Student Resources
Academic Standards & Integrity

Academic integrity is fundamental to every facet of the scholarly process and is expected of every student in the Master of Science in Machine Learning and Data Science program in all academic undertakings. Integrity includes strict adherence to academic honesty, and to ethical conduct consistent with standards that respect the intellectual efforts of both oneself and others.

Ensuring integrity in academic work is a joint enterprise involving both faculty and students. Among the most important goals of graduate education are maintaining an environment of academic integrity and instilling in students a lifelong commitment to the academic honesty that is fundamental to good scholarship. These goals are best achieved as a result of effective dialogue between students and faculty mentors regarding academic integrity, and by the examples of members of the academic community whose intellectual accomplishments demonstrate sensitivity to the nuances of ethical conduct in scholarly work.

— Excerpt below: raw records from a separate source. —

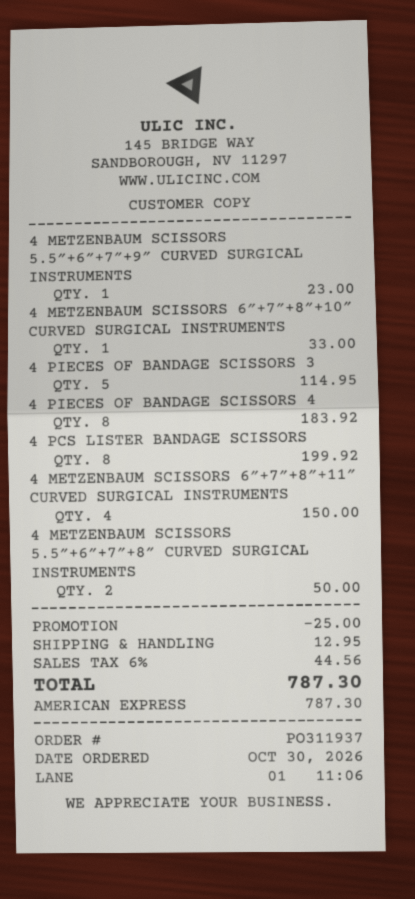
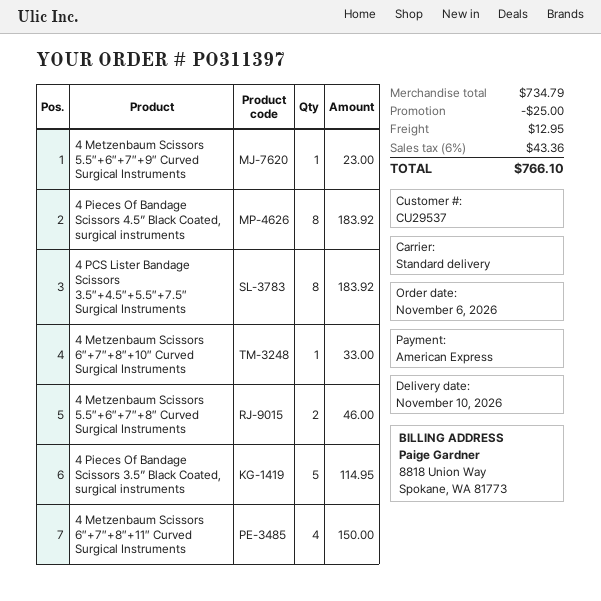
order number: PO311937 -> PO311397
order date: 2026-10-30 -> 2026-11-06
4 PCS LISTER BANDAGE SCISSORS: 8 for 199.92 -> 8 for 183.92
4 METZENBAUM SCISSORS 5.5″+6″+7″+8″ CURVED SURGICAL INSTRUMENTS: 2 for 50.00 -> 2 for 46.00
tax: 6% = 44.56 -> 6% = 43.36
total: 787.30 -> 766.10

Standards of academic honesty are violated whenever a student engages in any action that jeopardizes the integrity of scholarly work. Such actions include:

  • Cheating in the classroom or on examinations
  • The intentional and deliberate misuse of data in order to draw conclusions that may not be warranted by the evidence
  • Fabrication of data
  • Omission or concealment of conflicting data for the purpose of misleading others
  • Use of another's words, ideas or, creative productions without citation
  • Paraphrasing or summarizing another's material in such a way as to misrepresent the author's intentions
  • Use of privileged material or unpublished work without permission

Academic dishonesty is a serious matter, and it will be adjudicated in accordance with procedures approved by the McCormick School of Engineering and Applied Science.